In today’s reading, Jesus uses the beautiful image of a vine and its branches. He says that the Father is like a vinegrower and Jesus is like his vine. The Father tends the vine with care and attention. And the branches that grow from the vine represent us, “the abiders,” those who have a relationship with Jesus.
Using this image, Jesus invites his disciples to abide in him the way a branch abides with a vine. And just as a branch cannot live unless it is attached to the vine, so the disciples can do nothing if they do not abide in Jesus. This could be read as a word of warning, but I think Jesus meant it to be a comfort. He declares, without exception, that he is the vine and the disciples are the branches. Their status as branches is not up for debate. That is what they are, and they are intimately connected to the vine, that is Jesus. The disciples are and will be sustained by Jesus just as branches are sustained by the vine. If you trace each branch back to it’s base, you find the vine. If you trace each disciple down to his or her core, you find Jesus.
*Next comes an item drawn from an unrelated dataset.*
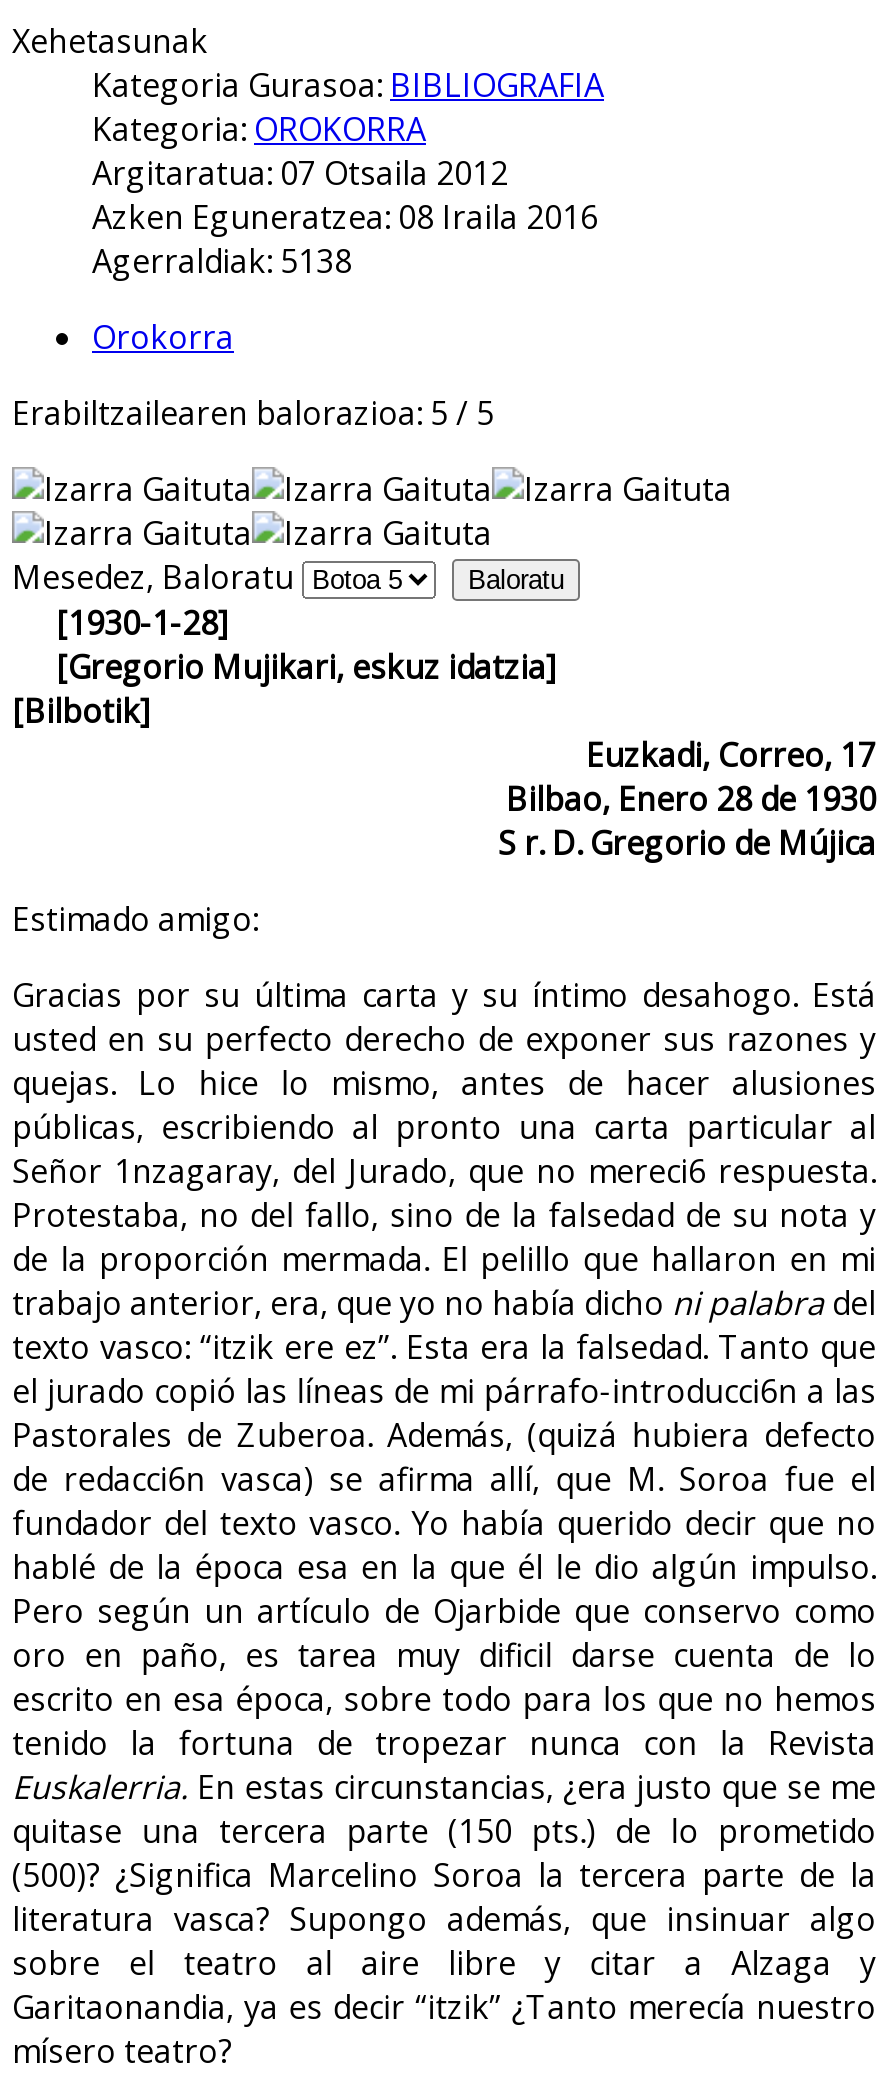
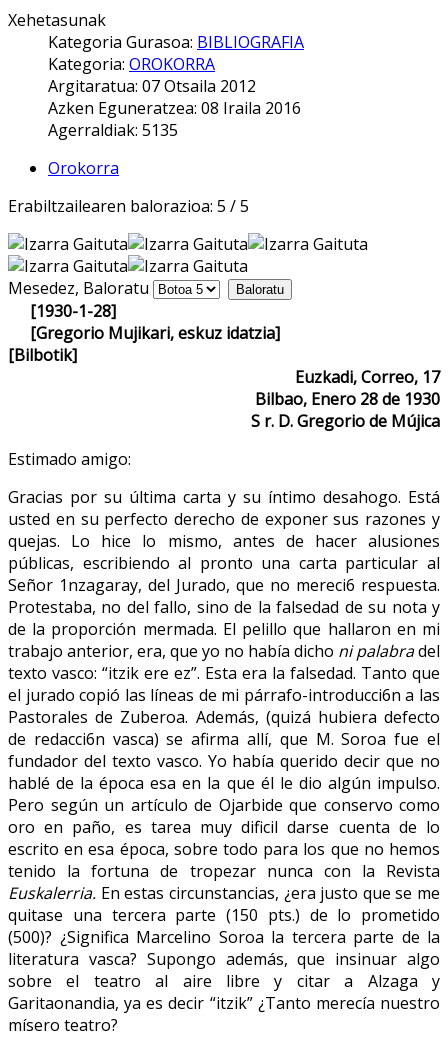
- Agerraldiak: 5138
+ Agerraldiak: 5135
That’s what it means to abide in Jesus. It means to find your whole identity in Jesus. It means to live a life such that it’s hard to determine where you stop and Jesus begins. To abide in Jesus is to place your whole self in his nourishing care. To abide in Jesus is to remember that the source and ground of all things is ultimately love and, because Jesus dwells in you and you dwell in him, that love is showered upon you every single moment of every single day.
I’ve been living in the house that Jim built and wondering if I’ll ever get to live somewhere else. My house is a mess and it’s driving me crazy. I really wish I could just move.
When I read today’s gospel reading, I remember that this house I am living in, with its stone walls and its endless lists and its distracting TV, is not actually my real house. It’s like the grungy shed I constructed in the backyard. It’s not always an easy walk, but I can walk back to my true home and abide there any time I want. And my true home is in Jesus, the source and ground of all that I am, the fountain of love and life who draws me in and calls me beloved, who expects nothing of me except that I abide in him and let him abide in me.
I’ve been trying to spend more time in my true home. For those of you who were able to make it to our midweek Lenten services, you caught a little glimpse of how I have been abiding in my true home. I’ve recently dedicated myself to a discipline of something called contemplative prayer. Contemplative prayer is, essentially, silence. While normal prayer is essentially talking to God, contemplative prayer is essentially being with God. You sit in silence and allow yourself to remember that you abide in Christ. When you participate in contemplative prayer, you remember that your identity is ultimately not in your successes or failures or family or friends or country or house or denomination or addiction or debt or promotion—your identity is in Jesus who simply invites you to abide in him and his love.
I’ve been trying to live in my true home by spending some time in this contemplative prayer every day. Some days I manage to do it. Other days, I still spend all my time holding up my stone walls, scrutinizing my thoughts, and tripping over my lists. But even when I’m there in that crazy place, I can still remember at any time, that my true home lies not there, but in Jesus.
So abide in Jesus, my beloved. For that is your true home.